- _What to produce_:
Each record below should appear again exactly as written.

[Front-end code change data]
· · · · · · ·
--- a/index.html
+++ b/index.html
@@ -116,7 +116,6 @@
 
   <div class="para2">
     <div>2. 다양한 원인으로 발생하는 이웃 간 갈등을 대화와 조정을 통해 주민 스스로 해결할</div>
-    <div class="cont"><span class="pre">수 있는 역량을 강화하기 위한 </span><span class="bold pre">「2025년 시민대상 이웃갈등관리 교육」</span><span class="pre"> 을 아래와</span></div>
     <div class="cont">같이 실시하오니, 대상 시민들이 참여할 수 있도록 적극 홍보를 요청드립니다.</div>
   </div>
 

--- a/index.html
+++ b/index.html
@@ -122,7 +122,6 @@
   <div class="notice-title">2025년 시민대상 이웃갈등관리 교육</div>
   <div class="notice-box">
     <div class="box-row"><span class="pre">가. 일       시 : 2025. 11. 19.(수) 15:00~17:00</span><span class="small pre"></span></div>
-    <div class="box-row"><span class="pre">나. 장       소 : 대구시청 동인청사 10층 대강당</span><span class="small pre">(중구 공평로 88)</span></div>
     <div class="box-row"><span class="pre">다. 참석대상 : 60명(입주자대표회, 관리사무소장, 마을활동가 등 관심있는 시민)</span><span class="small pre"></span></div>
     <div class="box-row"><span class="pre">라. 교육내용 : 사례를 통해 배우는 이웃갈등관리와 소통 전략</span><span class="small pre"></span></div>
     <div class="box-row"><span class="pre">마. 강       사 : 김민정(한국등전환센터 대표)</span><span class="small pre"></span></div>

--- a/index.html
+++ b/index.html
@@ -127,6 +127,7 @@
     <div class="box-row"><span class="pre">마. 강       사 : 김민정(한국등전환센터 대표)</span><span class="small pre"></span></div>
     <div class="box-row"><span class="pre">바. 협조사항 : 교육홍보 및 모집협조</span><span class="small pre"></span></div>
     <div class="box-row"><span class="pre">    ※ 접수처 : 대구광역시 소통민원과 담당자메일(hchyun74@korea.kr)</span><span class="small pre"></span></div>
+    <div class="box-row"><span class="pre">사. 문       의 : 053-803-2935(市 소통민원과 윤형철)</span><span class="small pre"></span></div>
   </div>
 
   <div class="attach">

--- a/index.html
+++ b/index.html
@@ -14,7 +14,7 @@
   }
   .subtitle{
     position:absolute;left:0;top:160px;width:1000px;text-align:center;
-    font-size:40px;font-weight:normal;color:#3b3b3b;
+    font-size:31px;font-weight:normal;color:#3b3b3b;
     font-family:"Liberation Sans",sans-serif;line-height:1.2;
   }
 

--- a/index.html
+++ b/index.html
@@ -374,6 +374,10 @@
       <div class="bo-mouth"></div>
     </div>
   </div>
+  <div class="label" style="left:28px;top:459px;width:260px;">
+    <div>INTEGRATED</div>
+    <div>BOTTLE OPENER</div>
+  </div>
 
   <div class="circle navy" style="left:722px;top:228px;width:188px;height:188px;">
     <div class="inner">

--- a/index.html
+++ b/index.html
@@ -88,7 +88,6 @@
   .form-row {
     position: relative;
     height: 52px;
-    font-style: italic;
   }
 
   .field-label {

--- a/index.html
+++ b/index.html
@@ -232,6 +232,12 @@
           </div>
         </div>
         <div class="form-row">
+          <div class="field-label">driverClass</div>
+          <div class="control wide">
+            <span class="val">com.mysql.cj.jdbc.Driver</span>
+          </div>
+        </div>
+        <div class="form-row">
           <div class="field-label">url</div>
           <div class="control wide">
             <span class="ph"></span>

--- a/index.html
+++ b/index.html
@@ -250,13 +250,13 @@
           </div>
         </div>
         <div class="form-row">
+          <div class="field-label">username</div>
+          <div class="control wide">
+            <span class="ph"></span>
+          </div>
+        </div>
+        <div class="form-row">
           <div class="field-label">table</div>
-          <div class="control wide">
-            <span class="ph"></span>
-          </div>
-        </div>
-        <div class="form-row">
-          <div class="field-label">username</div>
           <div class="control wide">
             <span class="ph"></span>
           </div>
· · · · · · ·
- _Reply_:
--- a/index.html
+++ b/index.html
@@ -116,7 +116,6 @@
 
   <div class="para2">
     <div>2. 다양한 원인으로 발생하는 이웃 간 갈등을 대화와 조정을 통해 주민 스스로 해결할</div>
-    <div class="cont"><span class="pre">수 있는 역량을 강화하기 위한 </span><span class="bold pre">「2025년 시민대상 이웃갈등관리 교육」</span><span class="pre"> 을 아래와</span></div>
     <div class="cont">같이 실시하오니, 대상 시민들이 참여할 수 있도록 적극 홍보를 요청드립니다.</div>
   </div>
 

--- a/index.html
+++ b/index.html
@@ -122,7 +122,6 @@
   <div class="notice-title">2025년 시민대상 이웃갈등관리 교육</div>
   <div class="notice-box">
     <div class="box-row"><span class="pre">가. 일       시 : 2025. 11. 19.(수) 15:00~17:00</span><span class="small pre"></span></div>
-    <div class="box-row"><span class="pre">나. 장       소 : 대구시청 동인청사 10층 대강당</span><span class="small pre">(중구 공평로 88)</span></div>
     <div class="box-row"><span class="pre">다. 참석대상 : 60명(입주자대표회, 관리사무소장, 마을활동가 등 관심있는 시민)</span><span class="small pre"></span></div>
     <div class="box-row"><span class="pre">라. 교육내용 : 사례를 통해 배우는 이웃갈등관리와 소통 전략</span><span class="small pre"></span></div>
     <div class="box-row"><span class="pre">마. 강       사 : 김민정(한국등전환센터 대표)</span><span class="small pre"></span></div>

--- a/index.html
+++ b/index.html
@@ -127,6 +127,7 @@
     <div class="box-row"><span class="pre">마. 강       사 : 김민정(한국등전환센터 대표)</span><span class="small pre"></span></div>
     <div class="box-row"><span class="pre">바. 협조사항 : 교육홍보 및 모집협조</span><span class="small pre"></span></div>
     <div class="box-row"><span class="pre">    ※ 접수처 : 대구광역시 소통민원과 담당자메일(hchyun74@korea.kr)</span><span class="small pre"></span></div>
+    <div class="box-row"><span class="pre">사. 문       의 : 053-803-2935(市 소통민원과 윤형철)</span><span class="small pre"></span></div>
   </div>
 
   <div class="attach">

--- a/index.html
+++ b/index.html
@@ -14,7 +14,7 @@
   }
   .subtitle{
     position:absolute;left:0;top:160px;width:1000px;text-align:center;
-    font-size:40px;font-weight:normal;color:#3b3b3b;
+    font-size:31px;font-weight:normal;color:#3b3b3b;
     font-family:"Liberation Sans",sans-serif;line-height:1.2;
   }
 

--- a/index.html
+++ b/index.html
@@ -374,6 +374,10 @@
       <div class="bo-mouth"></div>
     </div>
   </div>
+  <div class="label" style="left:28px;top:459px;width:260px;">
+    <div>INTEGRATED</div>
+    <div>BOTTLE OPENER</div>
+  </div>
 
   <div class="circle navy" style="left:722px;top:228px;width:188px;height:188px;">
     <div class="inner">

--- a/index.html
+++ b/index.html
@@ -88,7 +88,6 @@
   .form-row {
     position: relative;
     height: 52px;
-    font-style: italic;
   }
 
   .field-label {

--- a/index.html
+++ b/index.html
@@ -232,6 +232,12 @@
           </div>
         </div>
         <div class="form-row">
+          <div class="field-label">driverClass</div>
+          <div class="control wide">
+            <span class="val">com.mysql.cj.jdbc.Driver</span>
+          </div>
+        </div>
+        <div class="form-row">
           <div class="field-label">url</div>
           <div class="control wide">
             <span class="ph"></span>

--- a/index.html
+++ b/index.html
@@ -250,13 +250,13 @@
           </div>
         </div>
         <div class="form-row">
+          <div class="field-label">username</div>
+          <div class="control wide">
+            <span class="ph"></span>
+          </div>
+        </div>
+        <div class="form-row">
           <div class="field-label">table</div>
-          <div class="control wide">
-            <span class="ph"></span>
-          </div>
-        </div>
-        <div class="form-row">
-          <div class="field-label">username</div>
           <div class="control wide">
             <span class="ph"></span>
           </div>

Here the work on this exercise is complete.